DATA IN THIS EXERCISE |
____________
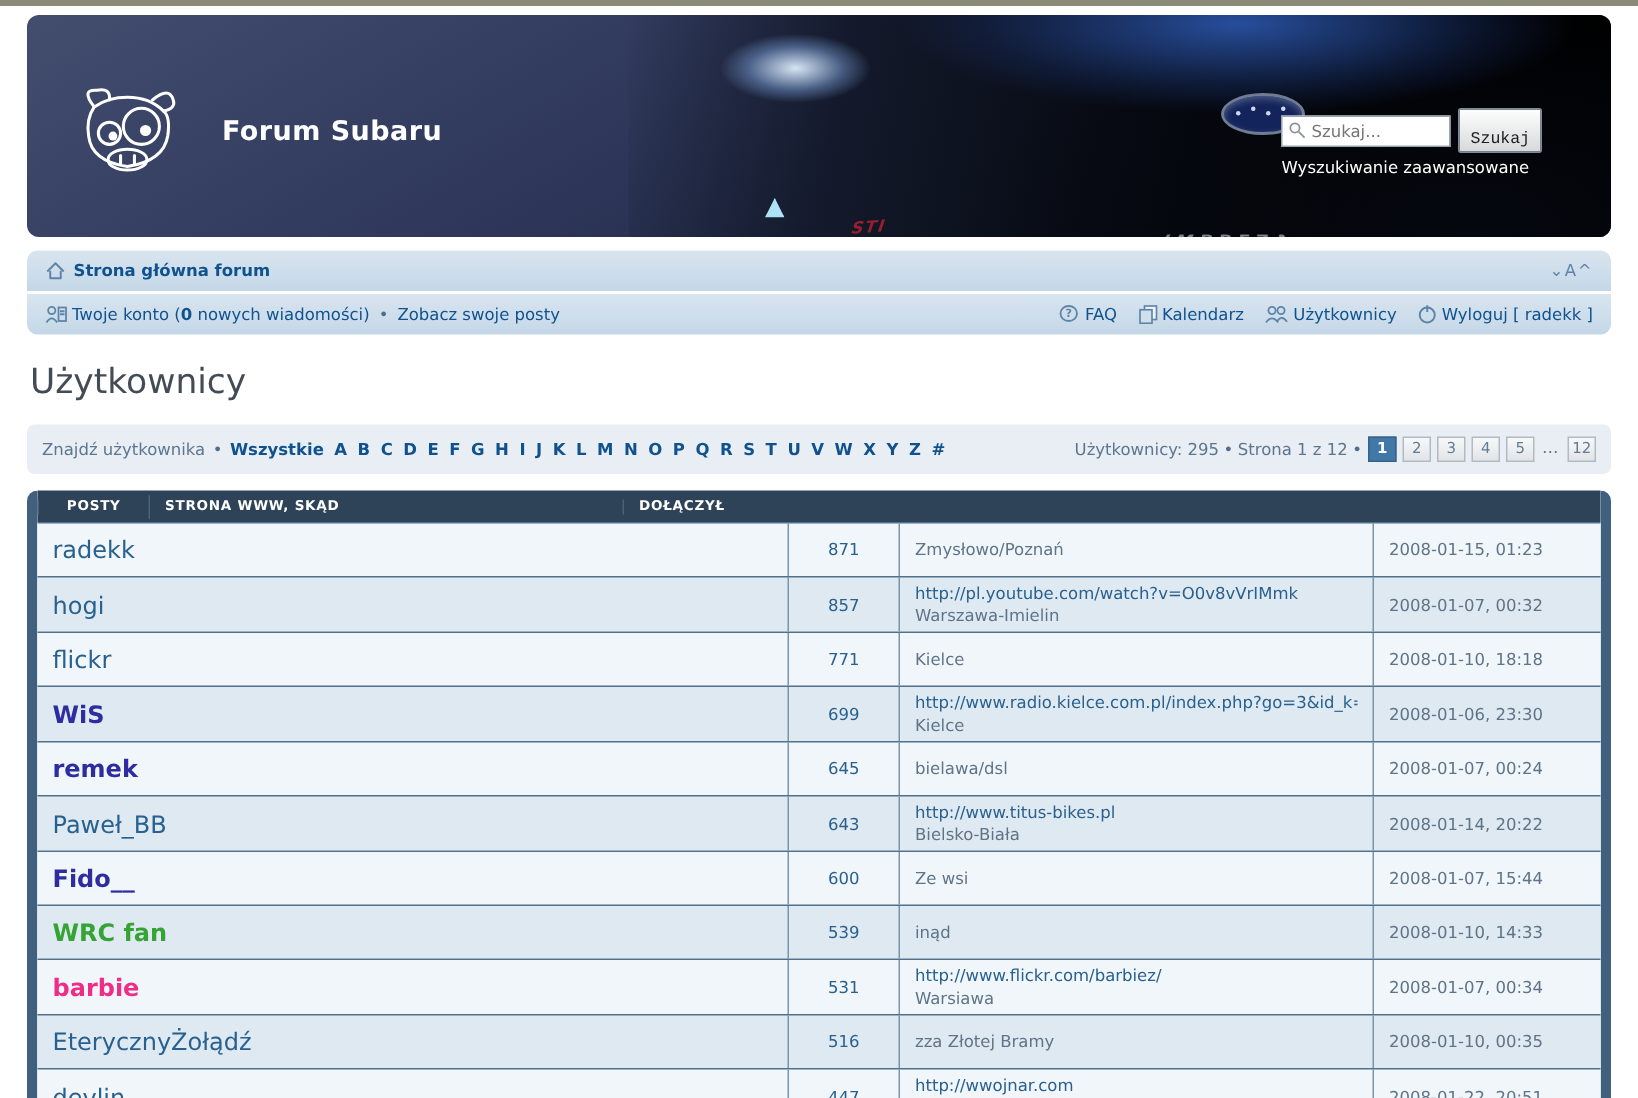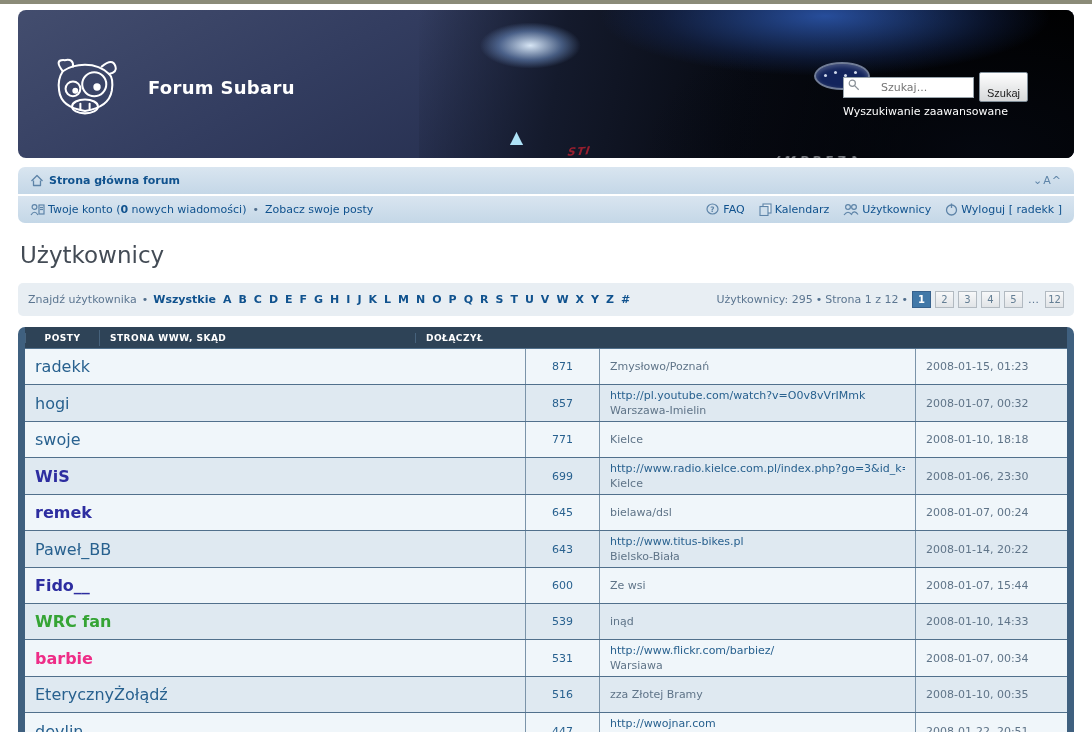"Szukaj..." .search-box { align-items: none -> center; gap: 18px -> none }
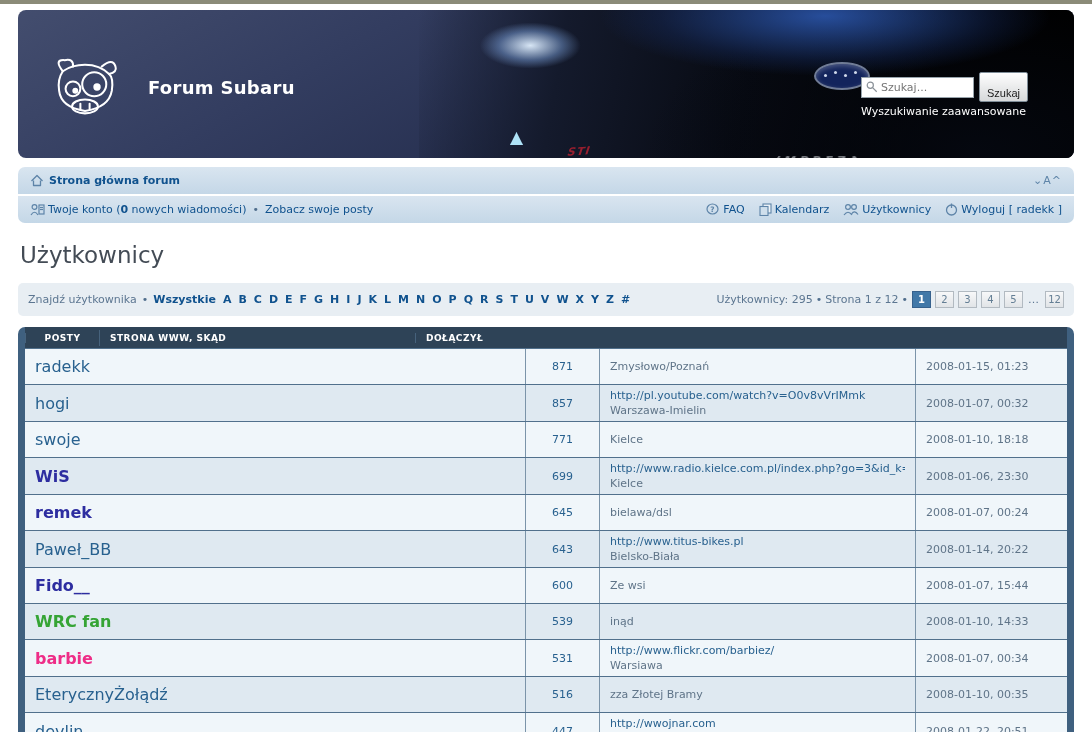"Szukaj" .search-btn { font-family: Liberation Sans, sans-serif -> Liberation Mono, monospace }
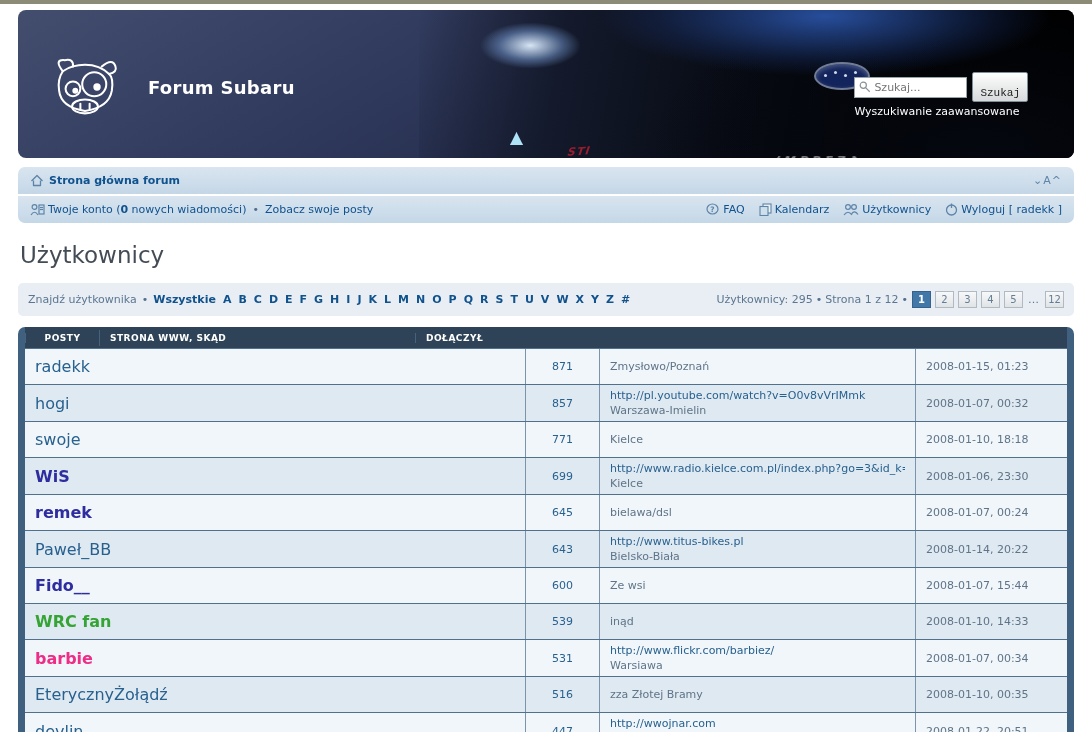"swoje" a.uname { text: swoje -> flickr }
____________
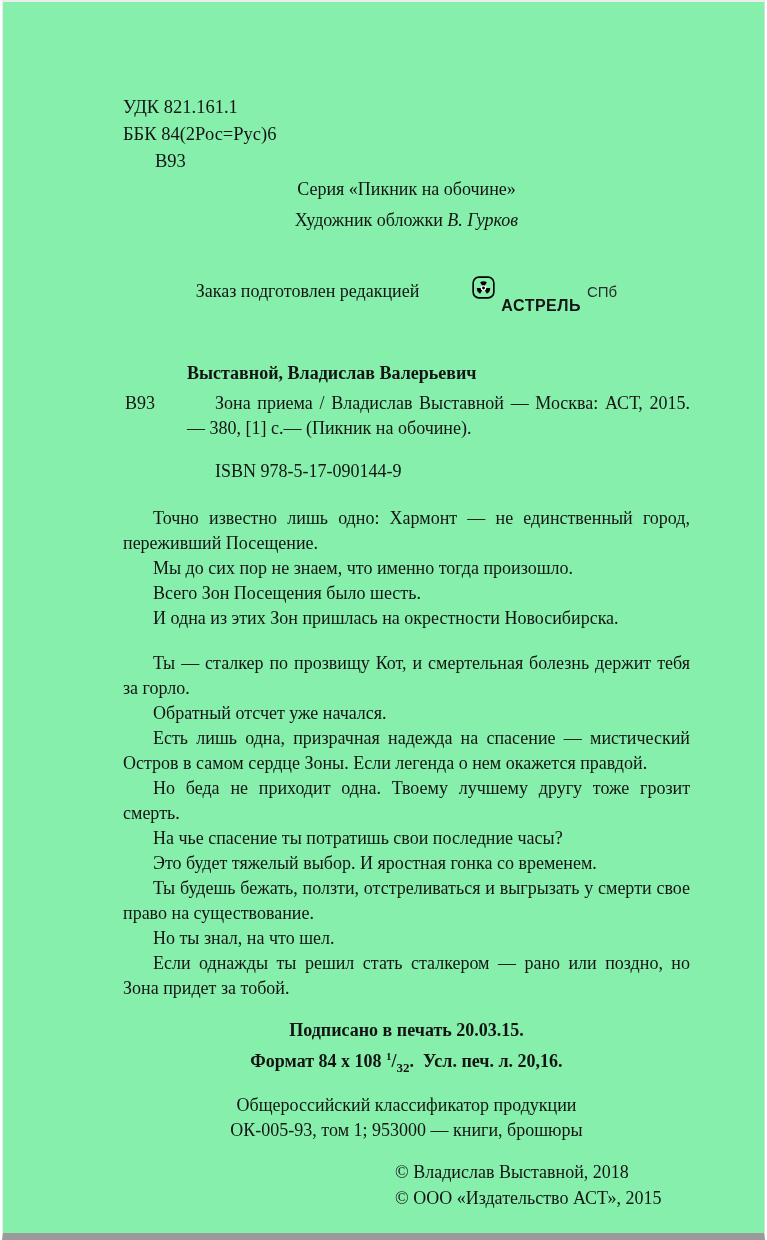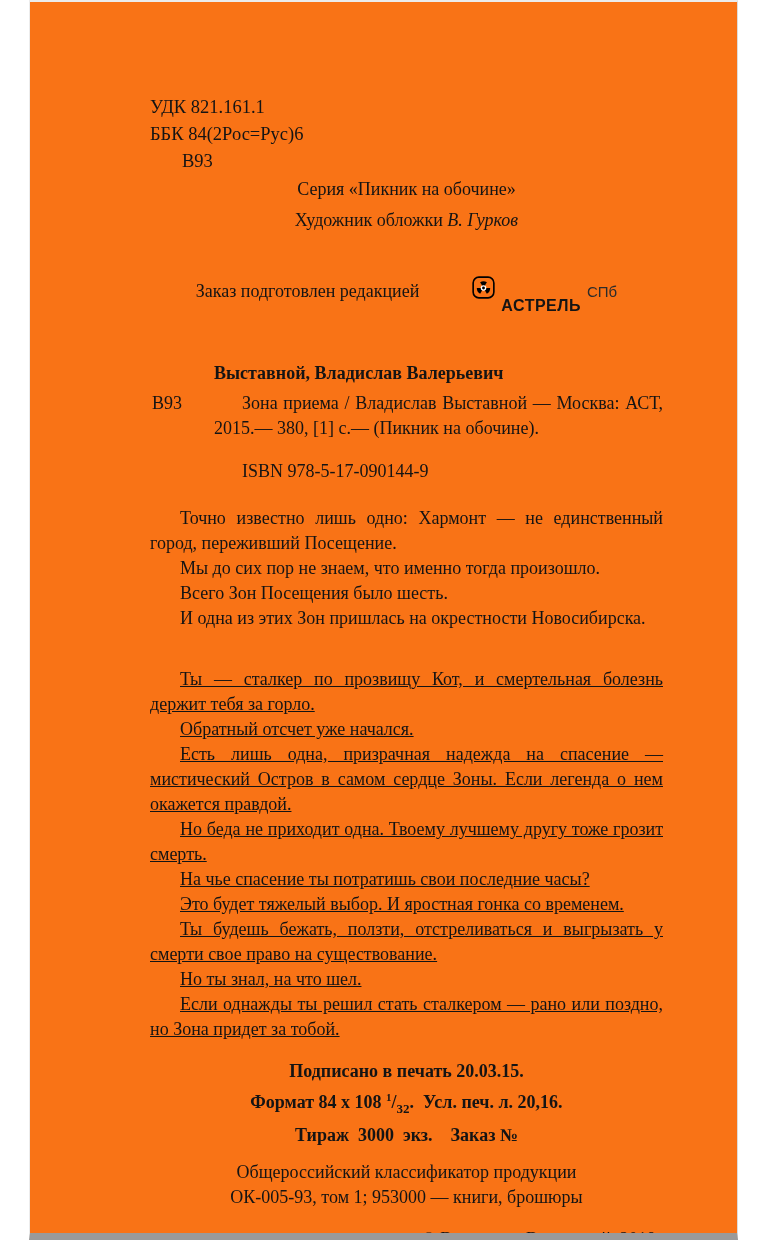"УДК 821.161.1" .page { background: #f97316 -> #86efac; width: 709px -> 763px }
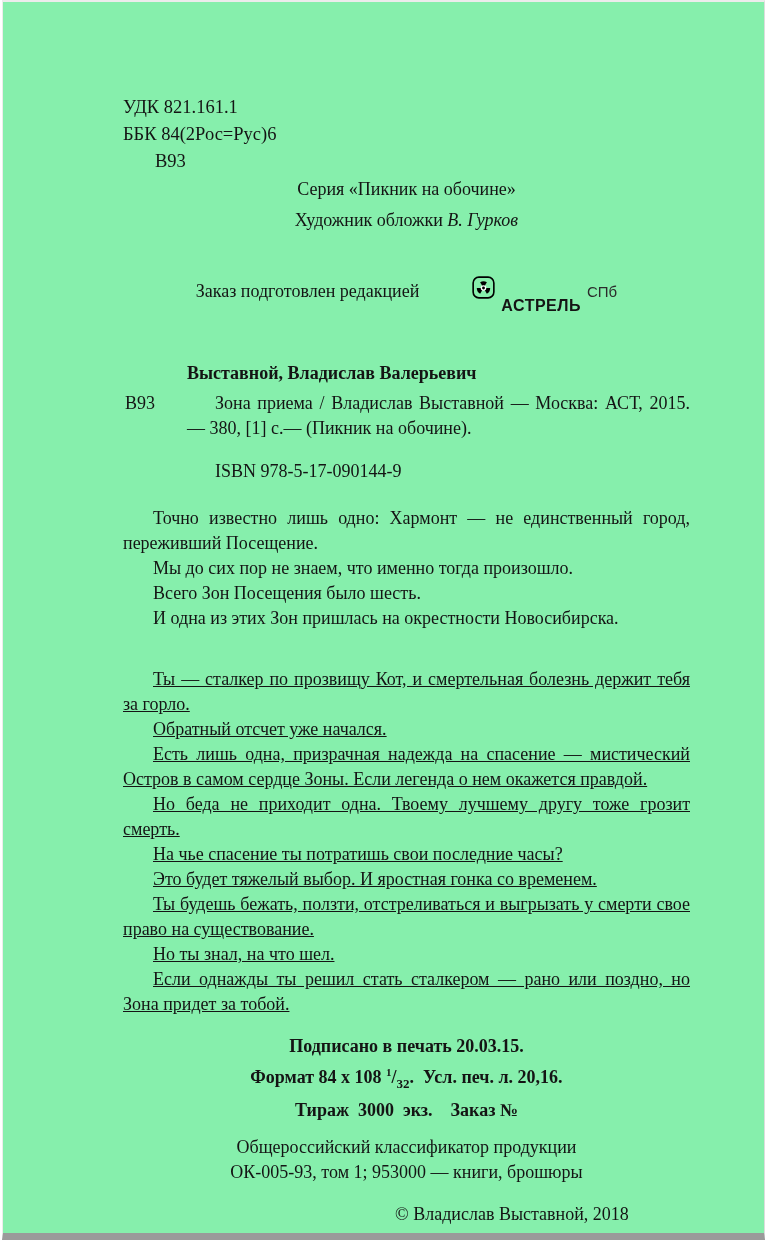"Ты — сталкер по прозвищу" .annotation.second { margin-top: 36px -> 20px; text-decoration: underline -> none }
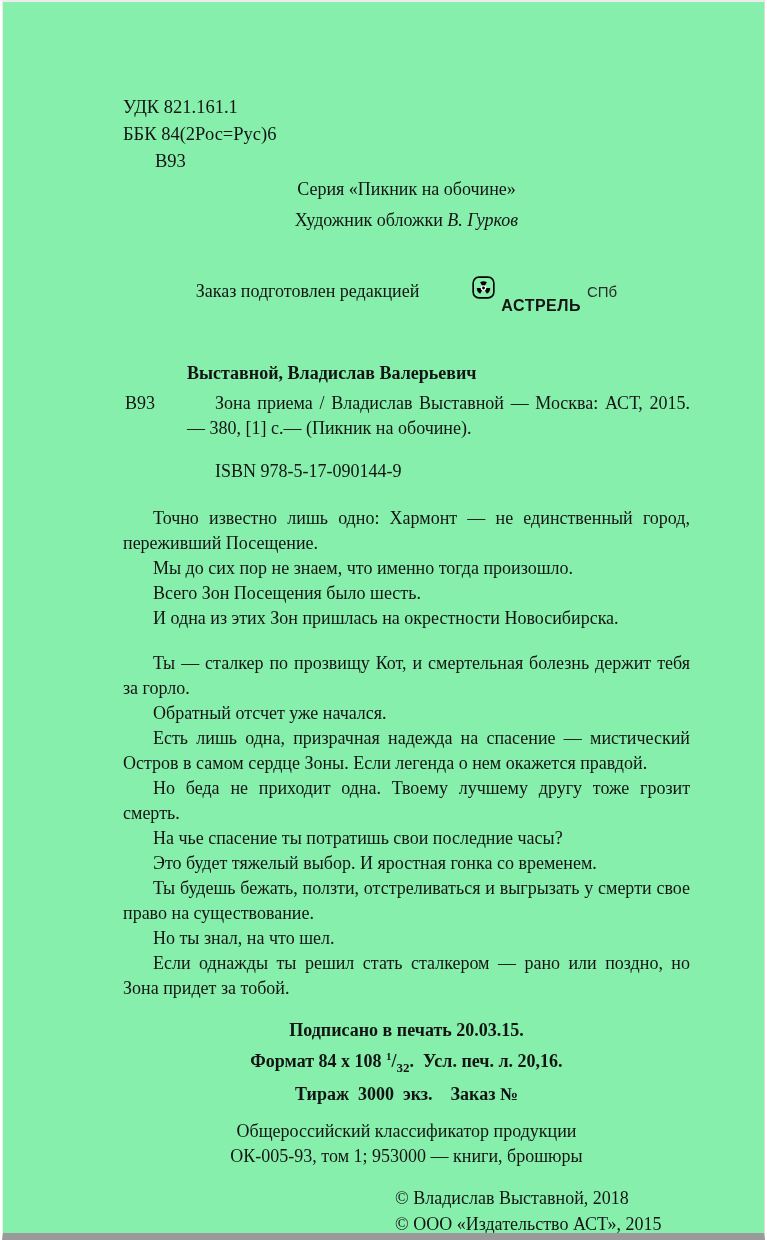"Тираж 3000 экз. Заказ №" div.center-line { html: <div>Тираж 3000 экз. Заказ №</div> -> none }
____________
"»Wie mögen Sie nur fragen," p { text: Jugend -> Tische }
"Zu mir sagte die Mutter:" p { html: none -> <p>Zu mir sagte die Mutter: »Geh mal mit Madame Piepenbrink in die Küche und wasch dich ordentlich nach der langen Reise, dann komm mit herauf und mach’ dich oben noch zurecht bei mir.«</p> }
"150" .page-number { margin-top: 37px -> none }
____________
WHAT TO WORK ON | The answer should consist only of the lines above from the one with "Liberation Sans, sans-serif" through the one with "text: swoje ->", repeated exactly, with no pictures among them.

TASK RESPONSE |
"Szukaj" .search-btn { font-family: Liberation Sans, sans-serif -> Liberation Mono, monospace }
"swoje" a.uname { text: swoje -> flickr }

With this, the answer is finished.